白いヨーグルトに紅い上質のいちごジャムを混ぜ合わせピンク色に変わっていった。
「はい、あ~ん」
スプーンが口元に差し出される。
「じ、自分で食べれます」
「手枷があると食べにくいよ。気にしないで。今は病人扱いさせてね。まだまだ顔色悪いよ」
「……すみません」
「謝らなくていいんだよ」
麗音愛とは対象的な兄。
本当は血の繋がりもなかった兄弟。
でも、二人とも優しさは同じだ。
「早く、戦える体力を取り戻さないと……ですね」
椿は素直に食べさせてもらったヨーグルトを飲み込む。
剣一と二人で自分の居場所へ、愛しい皆の元へと帰るために。
「もう少し休んだらいいよ」
「でも、目が醒めたら離れ離れにされているかもしれません……」
「大丈夫、俺も此の部屋で過ごせるようにしてもらったから」
「……そんな自由が許されたんですか」
「うん。おとなしくしている条件だけどね」
かなり暴れて手枷まで付けられた椿だったが、今は何より剣一と離れない事を最優先にした方がいいと考えた。
脱出にはかなり負担になるであろう手枷を付けられてしまった事が、今は恥ずかしく思える。

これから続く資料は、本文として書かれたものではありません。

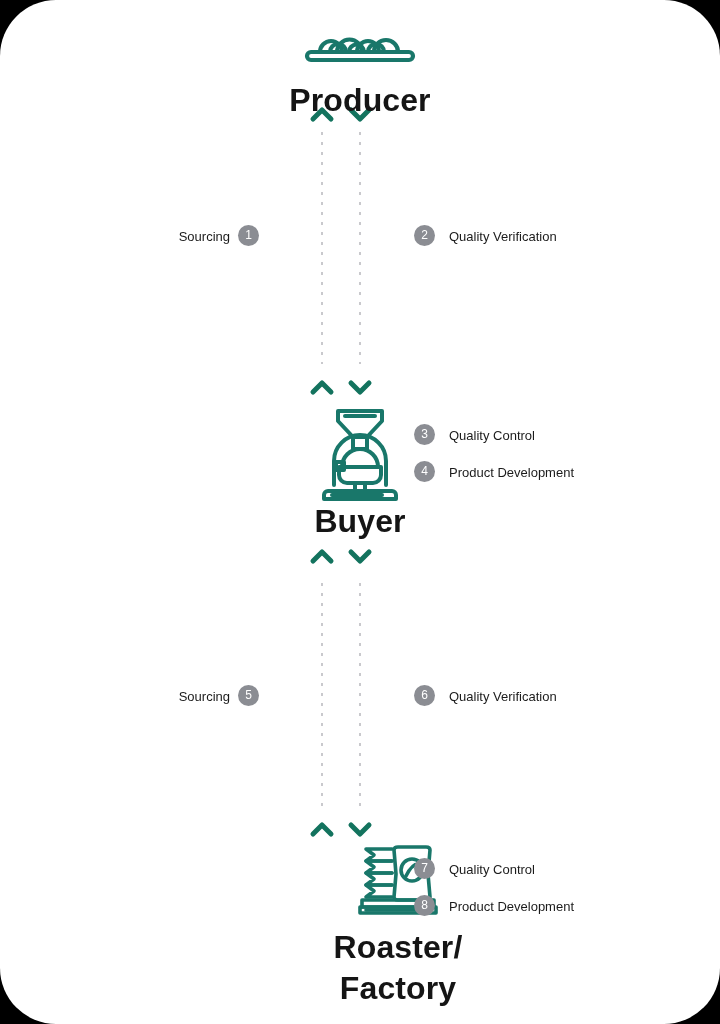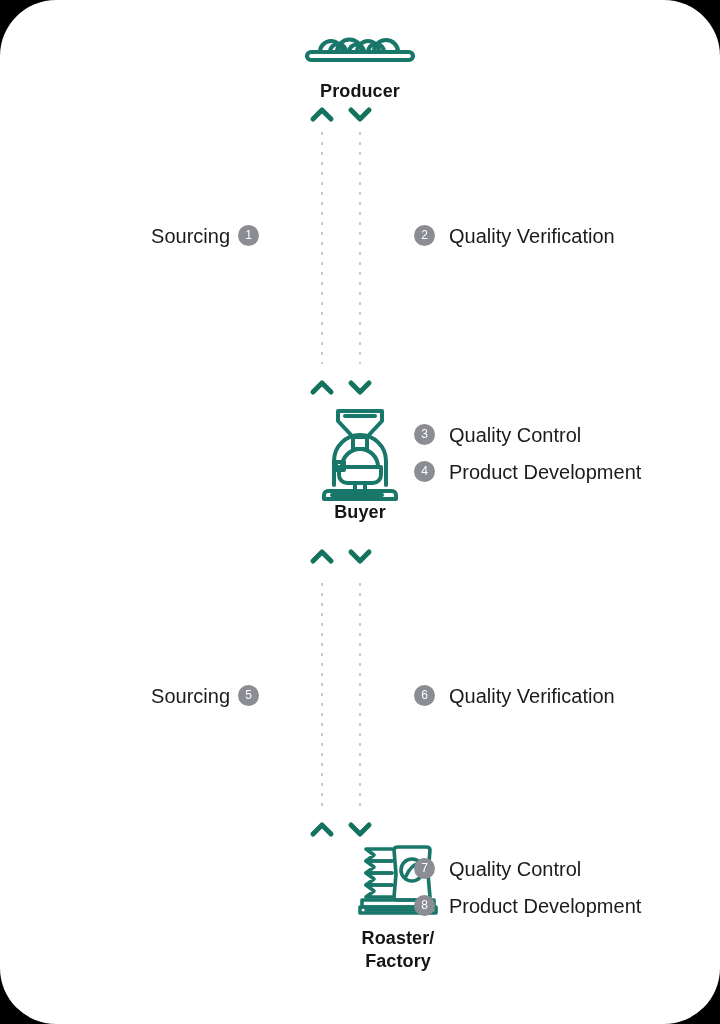"Producer" .node-label { font-size: 18px -> 32px }
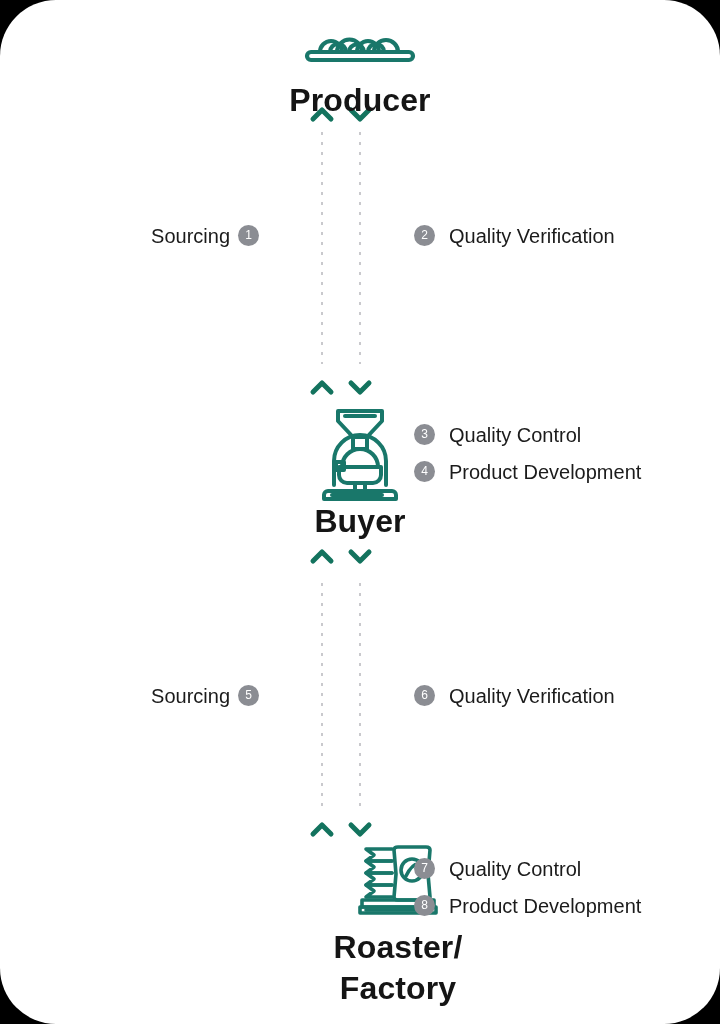"Sourcing" .step-text { font-size: 20px -> 13px }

「私も今はおとなしくします。おとなしくして様子を見て二人で脱出の相談をしましょうね」
きっと剣一は冷静に今の状況を見据えて、色々と交渉したり敵の把握をしているに違いない。
その交渉の末が、今の彼の自由さだ。
一人ぼっちで剣一を失ったかもしれないと孤独のなかにいた椿は、二人でいるだけで勇気と希望が湧いてくる。
「じゃあ、しっかり食べてしっかり寝よう」
「はい。剣一さんが無事なのわかったら少し食欲でてきました」
紅の空が窓から見える。
時計は夕刻だ。
「いいね。じゃあ夕飯は……」
「あの……綺羅紫乃は大丈夫ですか?」
「綺羅紫乃……?」
「はい、私はこの手枷のせいで緋那鳥にも干渉できなくなっちゃって……」
剣一は、少し苦笑する。
「こんな時に綺羅紫乃の心配までしてくれて……椿ちゃんは本当に優しいね」
「えっ……あ、あの明橙夜明集も大事な相棒だから」
「うん、そうだよね。綺羅紫乃も大丈夫だよ」
「良かった……! じゃあ今はどこかに保管されて?」
「うん、しっかり保管させてるよ」
「はぁ~良かった~」
椿が微笑むと、剣一も微笑む。
穏やかな時間だ。
少し暗くなってきたので剣一が枕元の灯りを点けた。
「ありがとう……沢山、心配かけたね。髪も伸びてしまって」
椿の伸びた長い髪が、ベッドの端にまで垂れている。
その髪に触れようと手を伸ばしやめた。
「もう少し何か食べる?」
「じゃあ剣一さんも一緒に」
「じゃあ、おかゆを温めようか。卓上コンロ用意させたよ」
「そんなものまで!」
「へっへっへ」
言葉は少なかったが、穏やかな時間が続く事が今はただ嬉しい。
二人で食事をとって椿はまたうつらうつらし始めたので、剣一はそのまま眠りにつかせた。
気を失った時よりも、頬も少し紅みが戻り安心したように眠っているのを見て剣一も目を細める。
「嘘は嫌いなんだけど……ごめんね、椿ちゃん……」
哀しげに剣一は微笑んだ。
紅い月の光が窓から入って、彼を紅く照らした――。